**Your instructions**
Somewhere below, one line contains "background:#1886ea;" and a later line contains "color:#1c4f96;font-size:17px;font-weight:bold;line-height:19px;". Output those two lines and everything between them exactly, and nothing else.

**Listed entries**
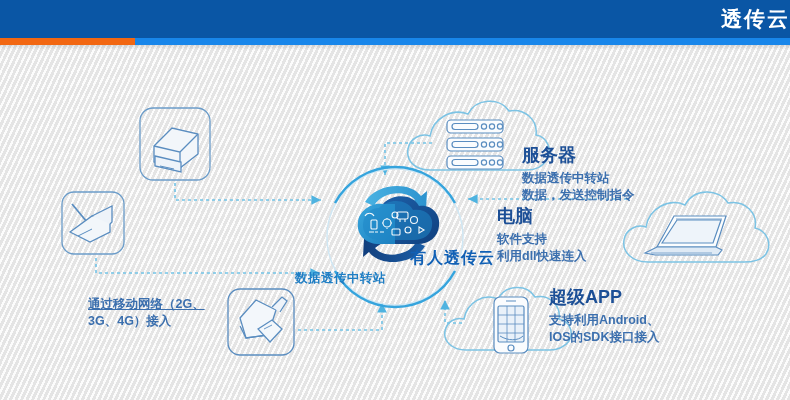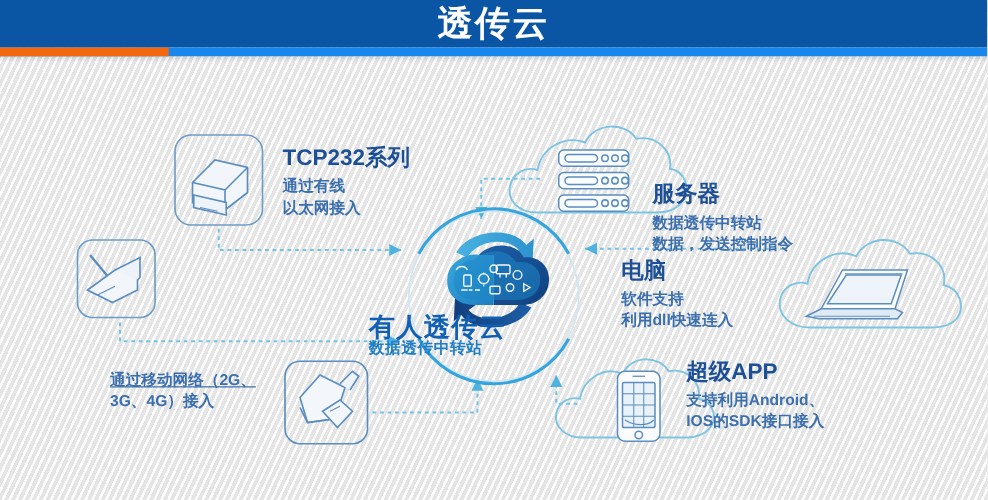--- a/index.html
+++ b/index.html
@@ -18,22 +18,22 @@
         rgba(222,222,222,0.55) 5px);
   }
 
   
   #header{
     position:absolute;left:0;top:0;width:790px;height:38px;
     background:#0a56a5;
   }
   #header-title{
     position:absolute;left:0;top:0;width:790px;height:38px;
-    line-height:38px;text-align:center;
-    color:#ffffff;font-size:28px;font-weight:bold;letter-spacing:2px;
+    line-height:38px;text-align:right;
+    color:#ffffff;font-size:21px;font-weight:bold;letter-spacing:2px;font-family:Liberation Serif, serif;
   }
   #accent-bar{
     position:absolute;left:0;top:38px;width:790px;height:7px;
     background:#1886ea;
   }
   #accent-bar-orange{
     position:absolute;left:0;top:38px;width:135px;height:7px;
     background:#f26712;
   }
   #header-shadow{
@@ -49,22 +49,22 @@
   .ttl{
     color:#1c4f96;font-size:17px;font-weight:bold;line-height:19px;
     white-space:nowrap;
   }
   .ttl.big{font-size:18px;}
   .sub{
     color:#3b6fae;font-size:12.5px;line-height:17px;font-weight:bold;
     white-space:nowrap;
   }
   .center-ttl{
-    position:absolute;width:200px;text-align:left;
-    color:#1060b5;font-size:21px;font-weight:bold;letter-spacing:1px;
+    position:absolute;width:200px;text-align:right;
+    color:#1060b5;font-size:16px;font-weight:bold;letter-spacing:1px;
     white-space:nowrap;
   }
   .center-sub{
     position:absolute;width:200px;text-align:left;
     color:#1f7ec4;font-size:12.5px;font-weight:bold;letter-spacing:0.5px;
     white-space:nowrap;
   }
 </style>
 </head>
 <body>
@@ -237,25 +237,20 @@
         <circle cx="511" cy="348" r="3"></circle>
         <g stroke-width="0.8">
           <path d="M498,315 h26 M498,324 h26 M498,333 h26"></path>
           <path d="M507,306 v36 M515,306 v36"></path>
         </g>
         <path d="M500,336 C508,341 518,341 523,336" stroke-width="1"></path>
       </g>
     </g>
   </svg>
 
-  <div class="txt" style="left:226px;top:117px;">
-    <div class="ttl big">TCP232系列</div>
-    <div class="sub" style="margin-top:5px;">通过有线</div>
-    <div class="sub">以太网接入</div>
-  </div>
 
 
   <div class="txt" style="left:88px;top:285px;">
     <div class="sub" style="margin-top:11px;text-decoration:underline;">通过移动网络（2G、</div>
     <div class="sub">3G、4G）接入</div>
   </div>
 
   <div class="txt" style="left:522px;top:104px;margin-top:42px;">
     <div class="ttl big">服务器</div>
     <div class="sub" style="margin-top:5px;">数据透传中转站</div>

**Worked solution**
     background:#1886ea;
   }
   #accent-bar-orange{
     position:absolute;left:0;top:38px;width:135px;height:7px;
     background:#f26712;
   }
   #header-shadow{
@@ -49,22 +49,22 @@
   .ttl{
     color:#1c4f96;font-size:17px;font-weight:bold;line-height:19px;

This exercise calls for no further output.